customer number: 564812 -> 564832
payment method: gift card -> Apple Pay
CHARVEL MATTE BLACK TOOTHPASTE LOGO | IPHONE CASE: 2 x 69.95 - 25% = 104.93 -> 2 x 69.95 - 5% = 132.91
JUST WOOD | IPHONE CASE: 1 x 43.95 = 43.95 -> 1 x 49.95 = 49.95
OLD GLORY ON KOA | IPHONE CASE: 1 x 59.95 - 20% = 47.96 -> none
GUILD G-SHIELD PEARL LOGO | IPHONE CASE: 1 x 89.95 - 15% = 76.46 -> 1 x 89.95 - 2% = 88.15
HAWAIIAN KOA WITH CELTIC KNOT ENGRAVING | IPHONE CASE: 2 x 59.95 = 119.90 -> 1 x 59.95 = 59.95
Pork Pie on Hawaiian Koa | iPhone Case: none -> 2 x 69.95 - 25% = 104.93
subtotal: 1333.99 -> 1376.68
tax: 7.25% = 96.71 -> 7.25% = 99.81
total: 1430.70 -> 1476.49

○ ○ ○

Task description: In the listing above, find the line with "JUST WOOD |" and the line with "GUILD G-SHIELD PEARL", then reproduce both and every line between them exactly.

Finished task:
JUST WOOD | IPHONE CASE: 1 x 43.95 = 43.95 -> 1 x 49.95 = 49.95
OLD GLORY ON KOA | IPHONE CASE: 1 x 59.95 - 20% = 47.96 -> none
GUILD G-SHIELD PEARL LOGO | IPHONE CASE: 1 x 89.95 - 15% = 76.46 -> 1 x 89.95 - 2% = 88.15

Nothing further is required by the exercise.